Why So Much More Government Intervention In k-12 Compared to Higher Education

Higher Ed Flies Under the Radar

Why has K-12 undergone waves of reform while higher education remains relatively unscathed?

When the Common Core debate crescendoed back around 2010, the education sector, the reformers, the public, and the policymakers regularly waged pitched battles over student outcomes, teachers’ job security, and the overall quality of public school education. Major national media offered in-depth investigations and passionate op-eds for and against, pushing the issue into the national spotlight and turning the contest into a political flash point.

Common Core struck a nerve in the national discourse—as did President Bush’s No Child Left Behind Act; as does the ongoing debate over the merits of charter schools. Today, primary and secondary education is a highly scrutinized industry, beset by ever-shifting public opinion and interventionist policymakers.
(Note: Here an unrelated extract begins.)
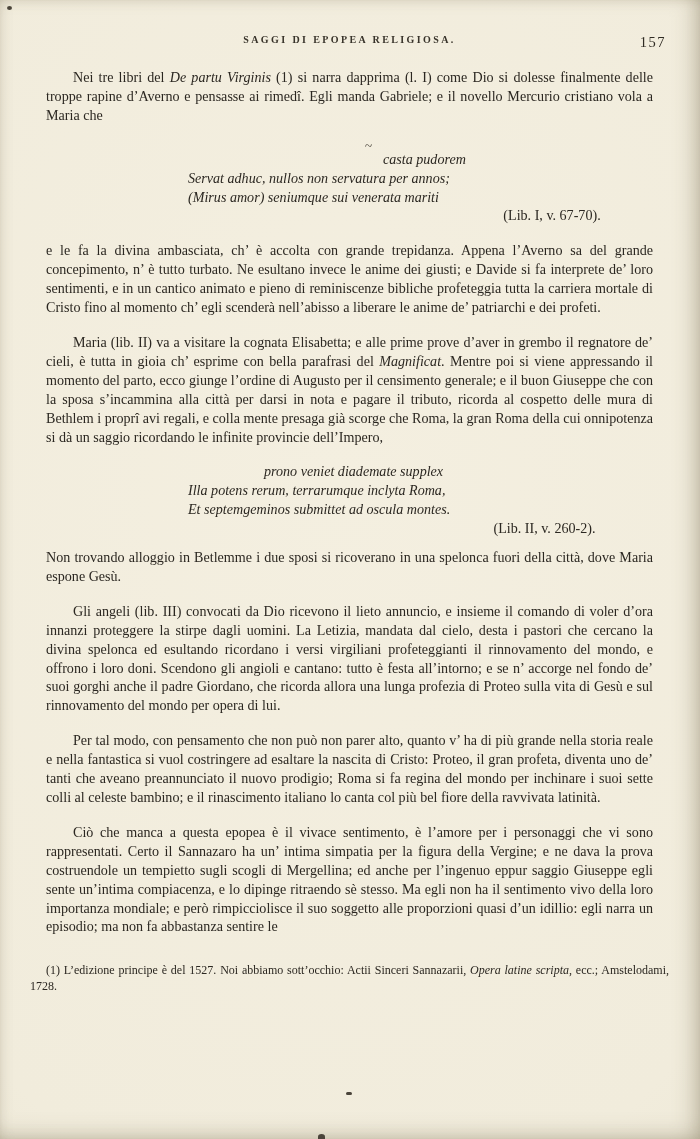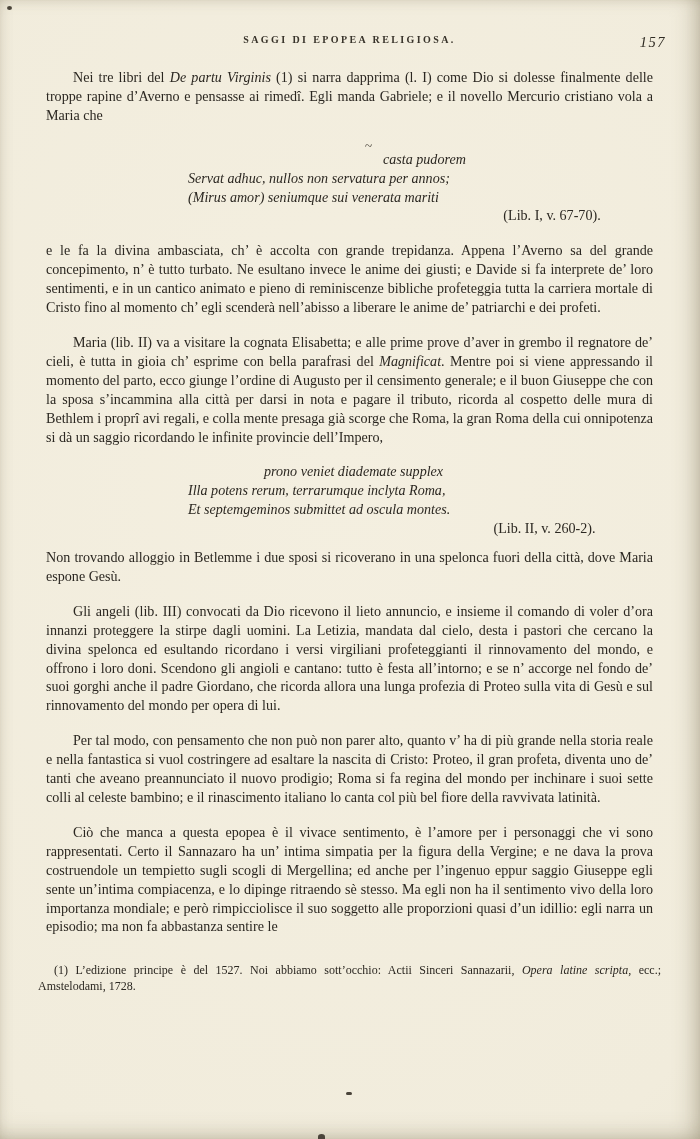"157" .page-number { font-style: italic -> none }
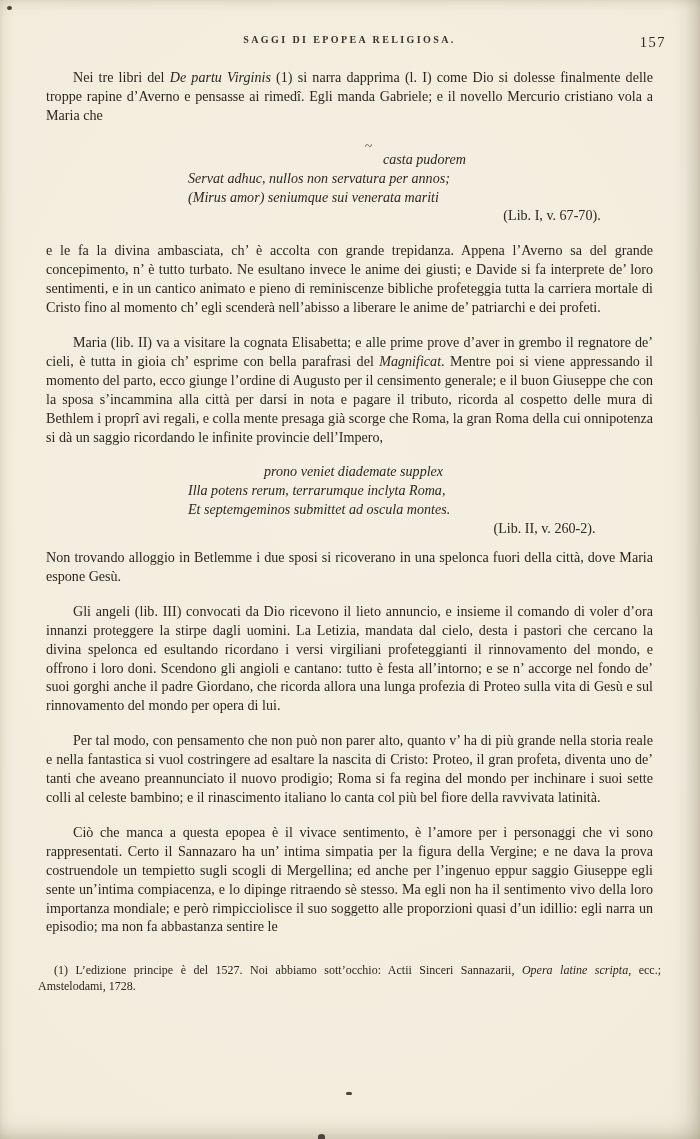"(1) L’edizione principe è del" .footnote-text { margin: 8px -> 0 }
This reformist impulse in the K-12 space is not new to the United States: it has been the focus of the last half-century of education policy. But while policymakers and primary and secondary school stakeholders take each other to the mat over how to best allocate resources, measure success, and help students achieve more, most higher education institutions operate in their own largely autonomous ecosystem, without much awareness of or engagement in state and federal policy.

How is it that colleges and universities have escaped the public scrutiny and policymaking zeal that has characterized primary and secondary schooling?
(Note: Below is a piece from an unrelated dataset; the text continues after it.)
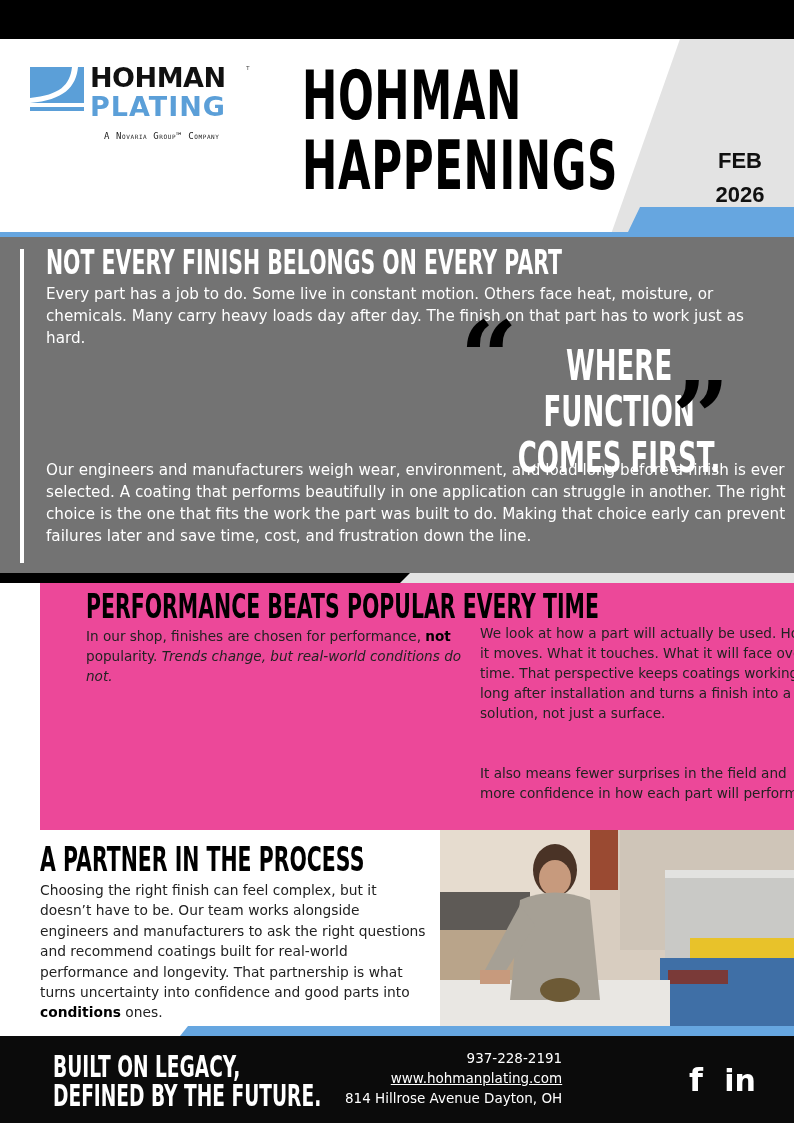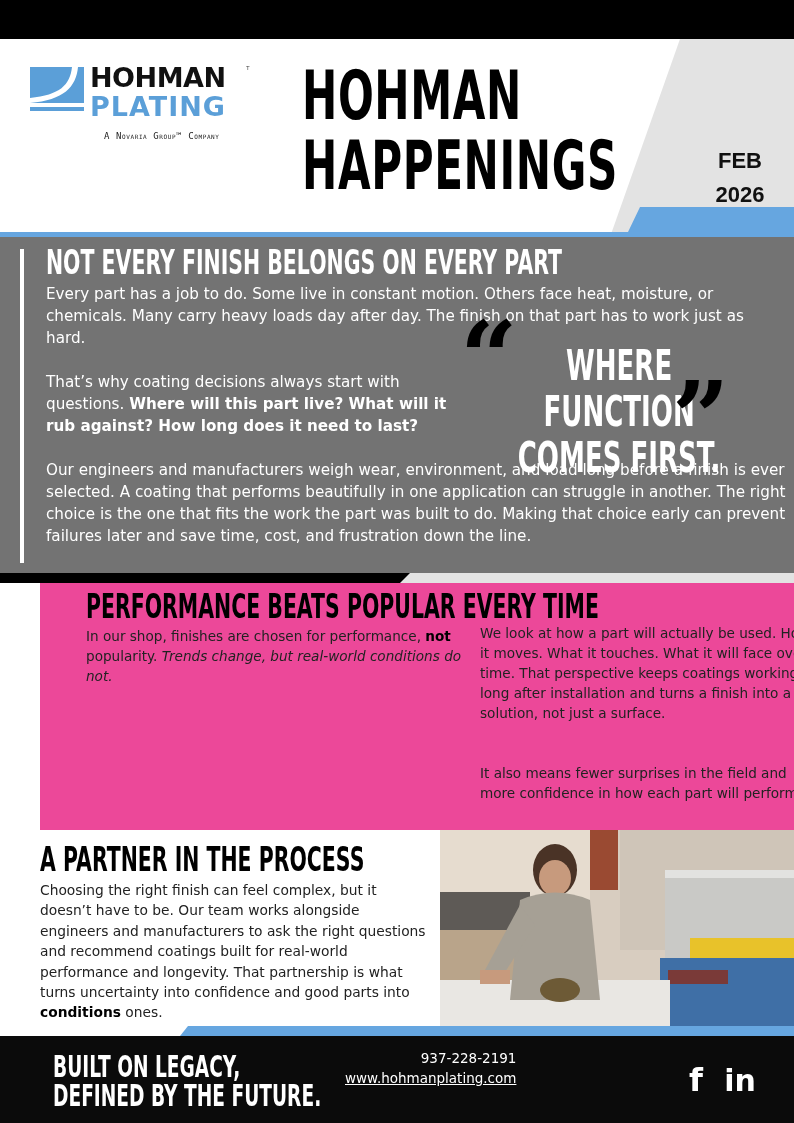"That’s why coating decisions always" p.sec1-p { html: <p><span>That’s why coating decisions always start with questions. </span><b>Where will this part live? What will it rub against? How long does it need to last?</b></p> -> none }
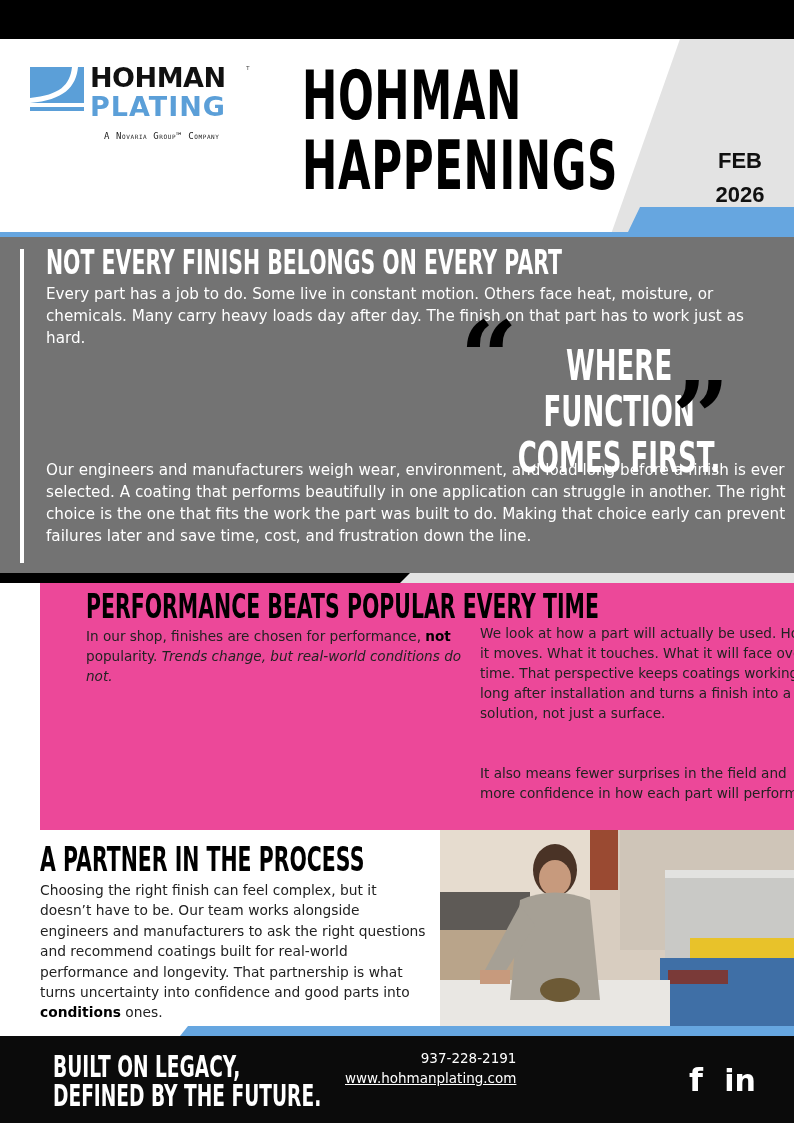"814 Hillrose Avenue Dayton, OH" div { html: none -> <div>814 Hillrose Avenue Dayton, OH</div> }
Michael Kirst, co-editor of Remaking College, and William Doyle, contributor to the selfsame volume, argue that policy reform in K-12 is more stringent because of a remarkable difference of opinion about educational quality and who is responsible for educational achievement in a college or university setting, versus who is responsible in a primary or secondary school setting.

On the former point, Kirst contends that top-tier higher education institutions, the likes of the Ivy League, capture an outsized portion of the American imagination when they think of postsecondary schooling. The prestige of this segment of schools gets extrapolated across the entire postsecondary system, despite widely ranging student outcomes from one college or university degree program to the next.

 

Kirst and Doyle also maintain that what parties are responsible for educational attainment shift from the primary and secondary school context to the college and university setting. Citing a study by John Immerwahr, Kirst and Doyle note that 75% of Americans believe that almost all K-12 students can learn and succeed in school given enough help and attention. Compare that figure to this one: 91% of Americans believe that the benefit of a college education depends on how much effort the student puts into it. The perception of most Americans is that, while it is incumbent upon K-12 schools to offer the best possible resources and the highest possible quality of instruction, the onus for academic success shifts to the student in a postsecondary setting.

This insight may help explain why the public is generally slower to call into question the quality of the higher education system. Though recent Pew research polls reveal the public’s growing skepticism about the value of an education relative to ever-inflating costs, these concerns generally do not include a low evaluation of the education itself, just anxiety over the price tag.

Yet as postsecondary degrees become an increasingly necessary prerequisite for career success and as college and university education becomes steadily more expensive, perhaps an era of greater transparency on the postsecondary stage has come. Perhaps it is time to turn the same rigorous attention we apply to local K-12 public schools to our higher education system as well.